Night of the Hunter

by tiger_moran



Series: Lyric [22]
Category: Sherlock Holmes & Related Fandoms, Sherlock Holmes (Downey films), Sherlock Holmes - Arthur Conan Doyle
Genre: Confrontations, Don't copy to another site, M/M, Protectiveness
Language: English
Status: Completed
Published: 2020-11-17
Updated: 2020-11-17
Packaged: 2021-03-10 06:02:49
Rating: Teen And Up Audiences
Warnings: No Archive Warnings Apply
Chapters: 1
Words: 1,932
Publisher: archiveofourown.org
Story URL: https://archiveofourown.org/works/27608711
Author URL: https://archiveofourown.org/users/tiger_moran/pseuds/tiger_moran
Summary: Twenty-second in a collection of standalone but also interconnected Moriarty and Moran fics inspired by lyrics from songs, particularly pop/rock songs.
Relationships: Sebastian Moran/James Moriarty
Series: Lyric [22]
Series URL: https://archiveofourown.org/series/1992709
Comments: 1
Kudos: 12





	Night of the Hunter

**Author's Note:**

> Thirty Seconds to Mars - Night of the Hunter
> 
> Cover your eyes, the devil’s inside
> 
> One night of the hunter  
> One day I will get revenge  
> One night to remember  
> One day it'll all just end

An odd sort of peace exists between them these days. Things are far from being what they were once, but they share a bed, they spend a great deal of their time together, they kiss, they touch. This makes their visitor one stormy night then even more vexing, at least to Moran. Moriarty though seems oddly unperturbed by the man's arrival.

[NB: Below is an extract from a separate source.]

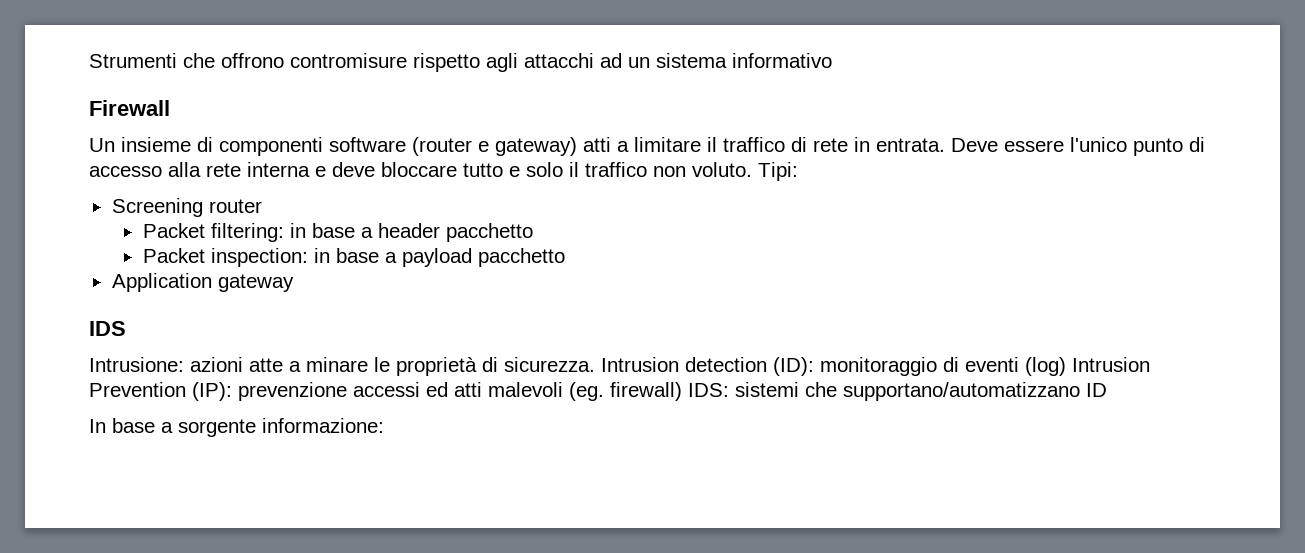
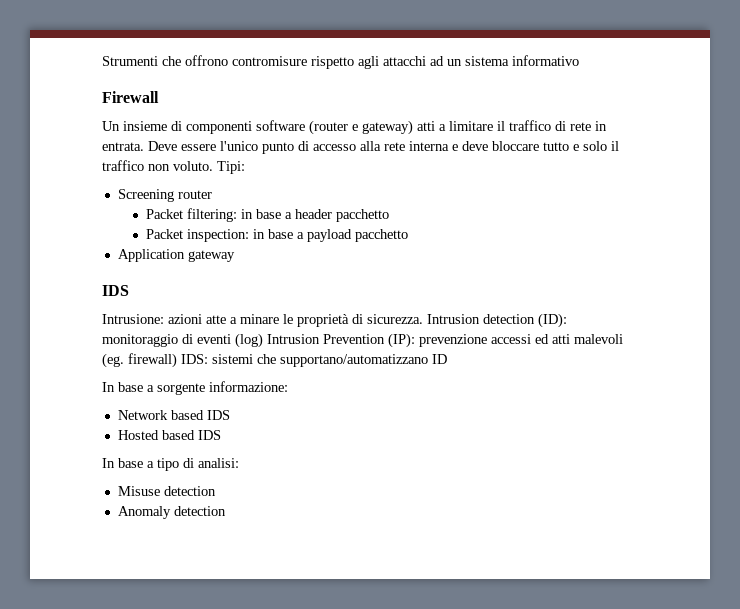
+ Network based IDS
+ Hosted based IDS
+ In base a tipo di analisi:
+ Misuse detection
+ Anomaly detection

“Good evening, Mr Holmes,” he says, his tone of voice sounding genuinely pleasant even as Holmes stands there dripping rainwater onto the tiled floor of their hallway. “Do come inside and get yourself warmed up.”

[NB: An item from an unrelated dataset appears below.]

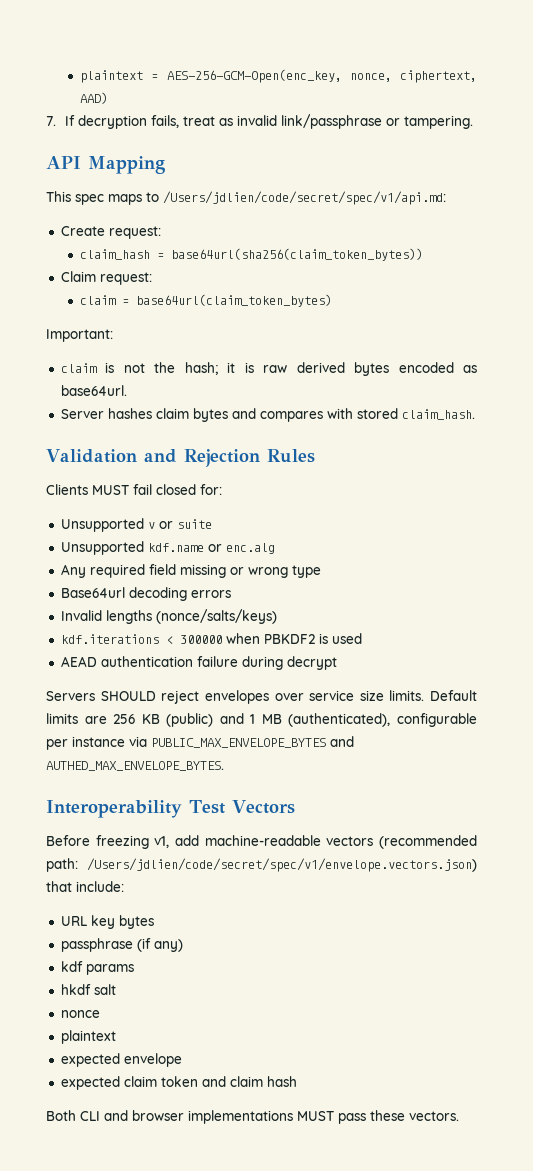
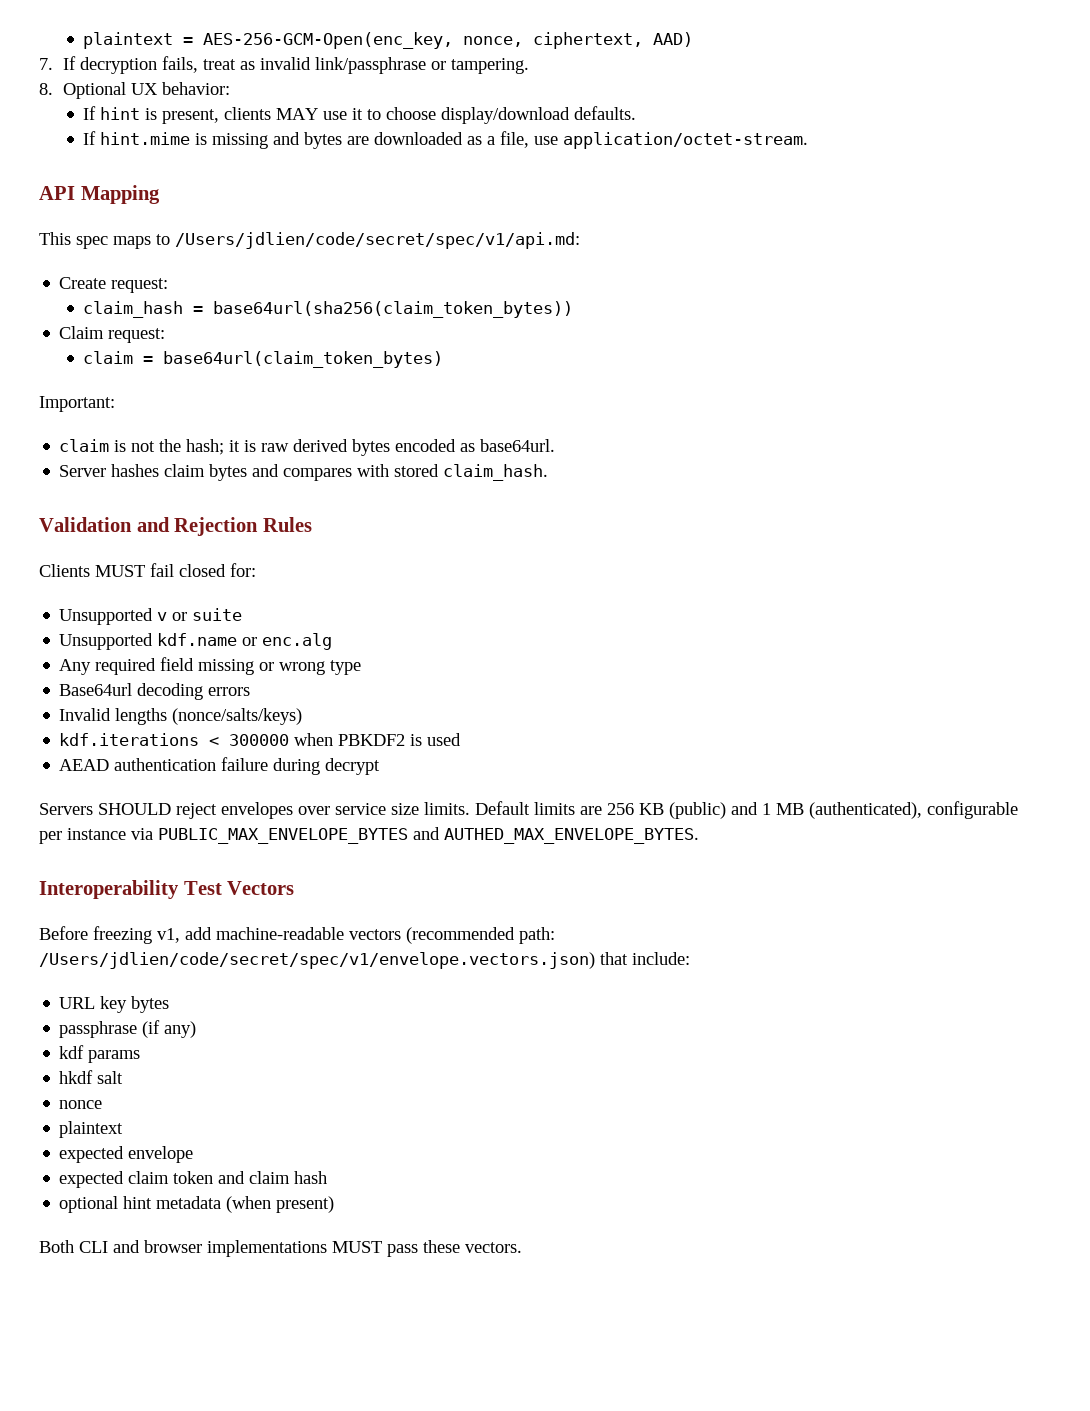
+ 8. Optional UX behavior:
+ If hint is present, clients MAY use it to choose display/download defaults.
+ If hint.mime is missing and bytes are downloaded as a file, use application/octet-stream.
+ optional hint metadata (when present)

Beside him Moran glowers, appearing a mere hair's breadth away from leaping on Holmes and attempting to throttle him perhaps, but the Professor requests tea from the maid and gestures to Holmes to enter the drawing room.

“You have been expecting me,” Holmes says, watching Moriarty with those intense cool grey eyes of his.

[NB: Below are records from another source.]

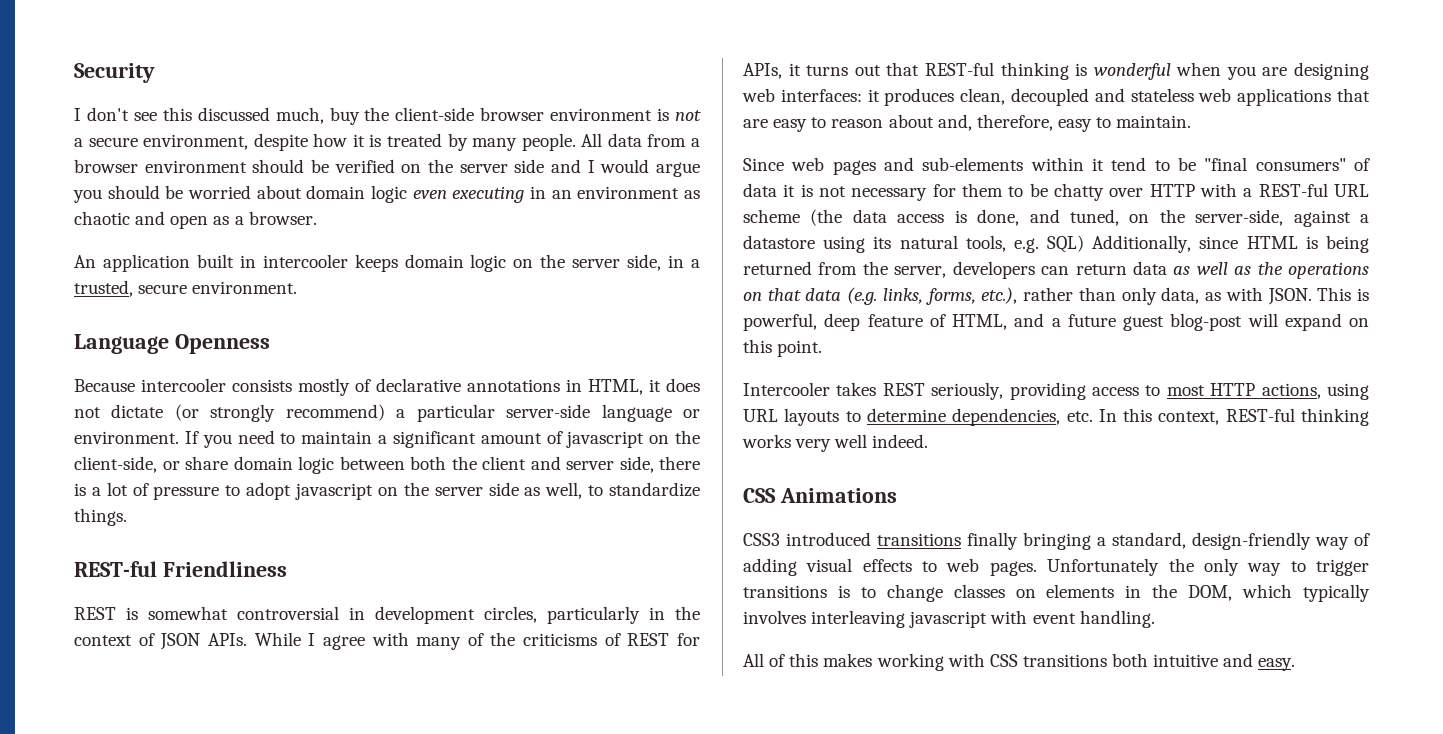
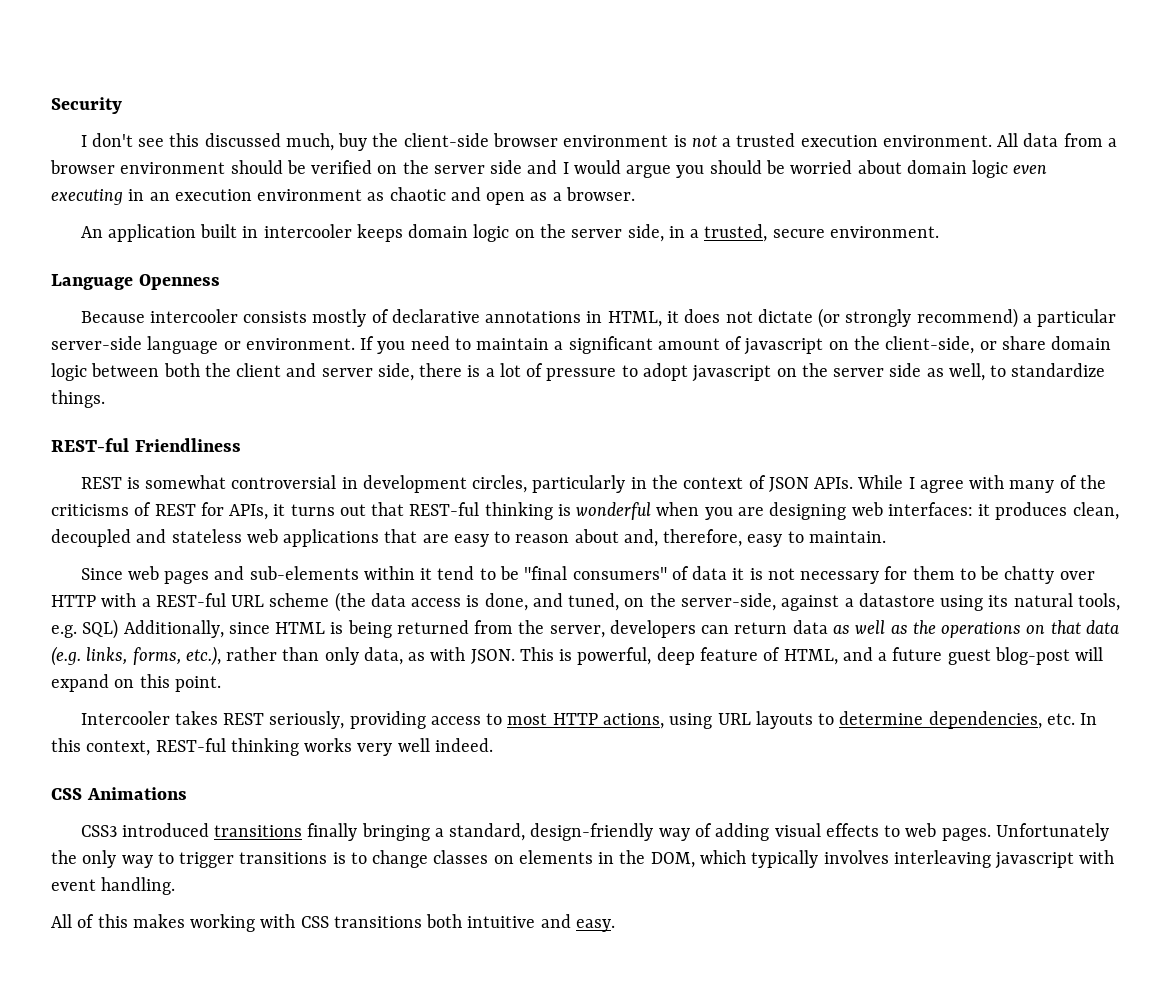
- I don't see this discussed much, buy the client-side browser environment is not a secure environment, despite how it is treated by many people.
+ I don't see this discussed much, buy the client-side browser environment is not a trusted execution environment.
- All data from a browser environment should be verified on the server side and I would argue you should be worried about domain logic even executing in an environment as chaotic and open as a browser.
+ All data from a browser environment should be verified on the server side and I would argue you should be worried about domain logic even executing in an execution environment as chaotic and open as a browser.

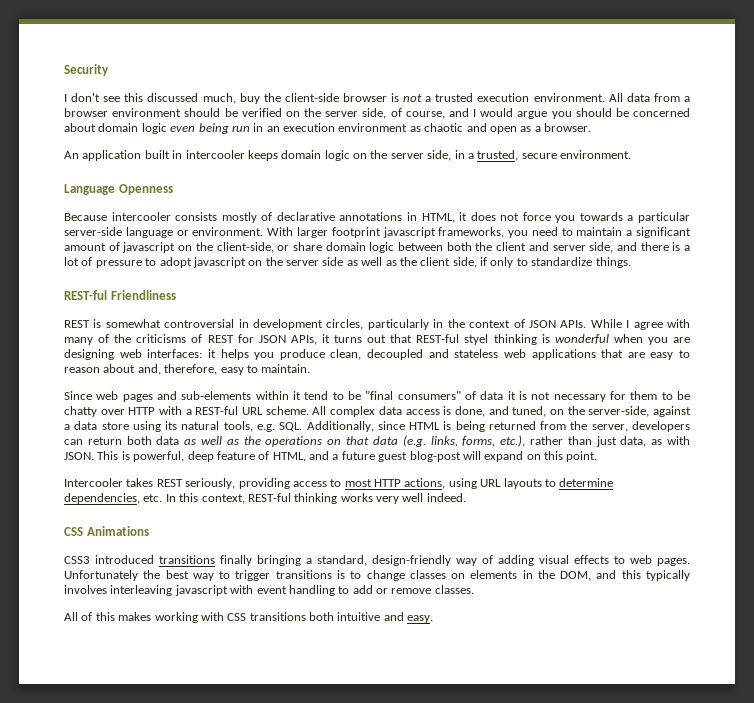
- I don't see this discussed much, buy the client-side browser environment is not a trusted execution environment.
+ I don't see this discussed much, buy the client-side browser is not a trusted execution environment.
- All data from a browser environment should be verified on the server side and I would argue you should be worried about domain logic even executing in an execution environment as chaotic and open as a browser.
+ All data from a browser environment should be verified on the server side, of course, and I would argue you should be concerned about domain logic even being run in an execution environment as chaotic and open as a browser.
- Because intercooler consists mostly of declarative annotations in HTML, it does not dictate (or strongly recommend) a particular server-side language or environment.
+ Because intercooler consists mostly of declarative annotations in HTML, it does not force you towards a particular server-side language or environment.
- If you need to maintain a significant amount of javascript on the client-side, or share domain logic between both the client and server side, there is a lot of pressure to adopt javascript on the server side as well, to standardize things.
+ With larger footprint javascript frameworks, you need to maintain a significant amount of javascript on the client-side, or share domain logic between both the client and server side, and there is a lot of pressure to adopt javascript on the server side as well as the client side, if only to standardize things.
- While I agree with many of the criticisms of REST for APIs, it turns out that REST-ful thinking is wonderful when you are designing web interfaces: it produces clean, decoupled and stateless web applications that are easy to reason about and, therefore, easy to maintain.
+ While I agree with many of the criticisms of REST for JSON APIs, it turns out that REST-ful styel thinking is wonderful when you are designing web interfaces: it helps you produce clean, decoupled and stateless web applications that are easy to reason about and, therefore, easy to maintain.
- Since web pages and sub-elements within it tend to be "final consumers" of data it is not necessary for them to be chatty over HTTP with a REST-ful URL scheme (the data access is done, and tuned, on the server-side, against a datastore using its natural tools, e.g. SQL) Additionally, since HTML is being returned from the server, developers can return data as well as the operations on that data (e.g. links, forms, etc.), rather than only data, as with JSON.
+ Since web pages and sub-elements within it tend to be "final consumers" of data it is not necessary for them to be chatty over HTTP with a REST-ful URL scheme. All complex data access is done, and tuned, on the server-side, against a data store using its natural tools, e.g. SQL. Additionally, since HTML is being returned from the server, developers can return both data as well as the operations on that data (e.g. links, forms, etc.), rather than just data, as with JSON.
- Unfortunately the only way to trigger transitions is to change classes on elements in the DOM, which typically involves interleaving javascript with event handling.
+ Unfortunately the best way to trigger transitions is to change classes on elements in the DOM, and this typically involves interleaving javascript with event handling to add or remove classes.

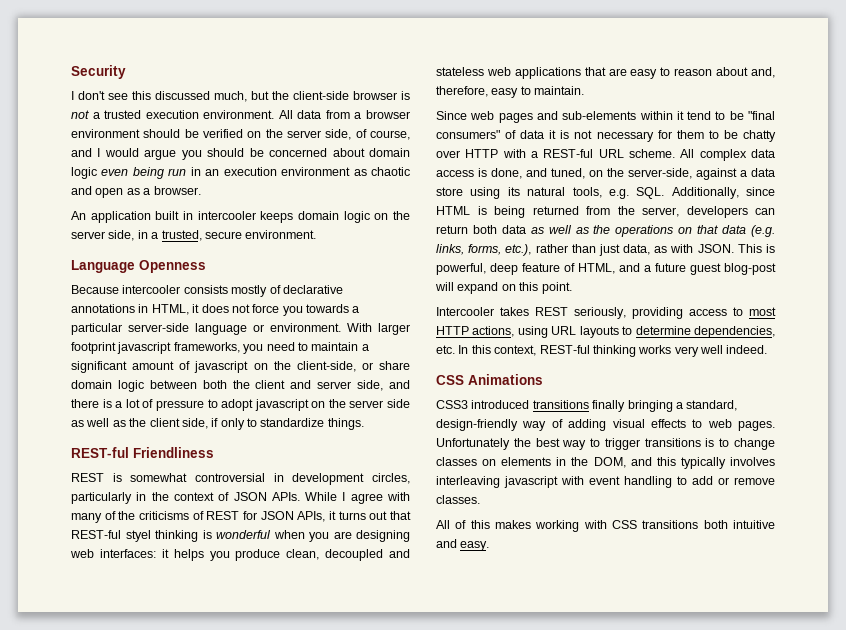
- I don't see this discussed much, buy the client-side browser is not a trusted execution environment.
+ I don't see this discussed much, but the client-side browser is not a trusted execution environment.

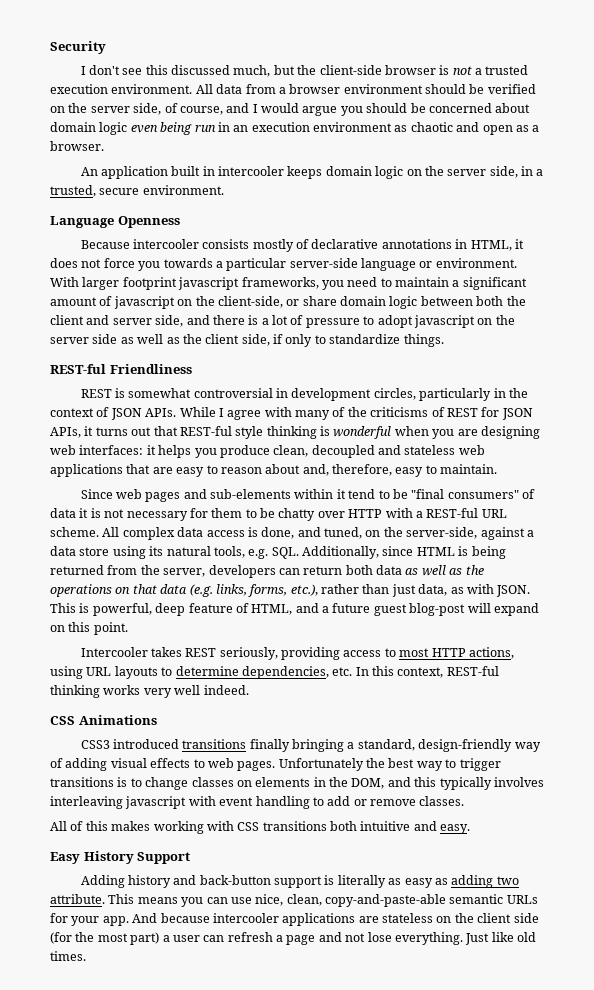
- While I agree with many of the criticisms of REST for JSON APIs, it turns out that REST-ful styel thinking is wonderful when you are designing web interfaces: it helps you produce clean, decoupled and stateless web applications that are easy to reason about and, therefore, easy to maintain.
+ While I agree with many of the criticisms of REST for JSON APIs, it turns out that REST-ful style thinking is wonderful when you are designing web interfaces: it helps you produce clean, decoupled and stateless web applications that are easy to reason about and, therefore, easy to maintain.
+ Easy History Support
+ Adding history and back-button support is literally as easy as adding two attribute. This means you can use nice, clean, copy-and-paste-able semantic URLs for your app. And because intercooler applications are stateless on the client side (for the most part) a user can refresh a page and not lose everything. Just like old times.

The Professor still limps and still walks stiffly, using his silver-topped cane for support. He sits upon the sofa nearest to the fireplace, settling himself, and he looks up at Holmes with his own blue-grey eyes. “Of course,” he says. “It was inevitable you would feel a need to pay us a visit sooner or later.”

“Turnin' up like a bad penny,” Moran says, with a sneer. He sits himself down beside the Professor, close enough to touch him, while his gaze remains locked onto Holmes.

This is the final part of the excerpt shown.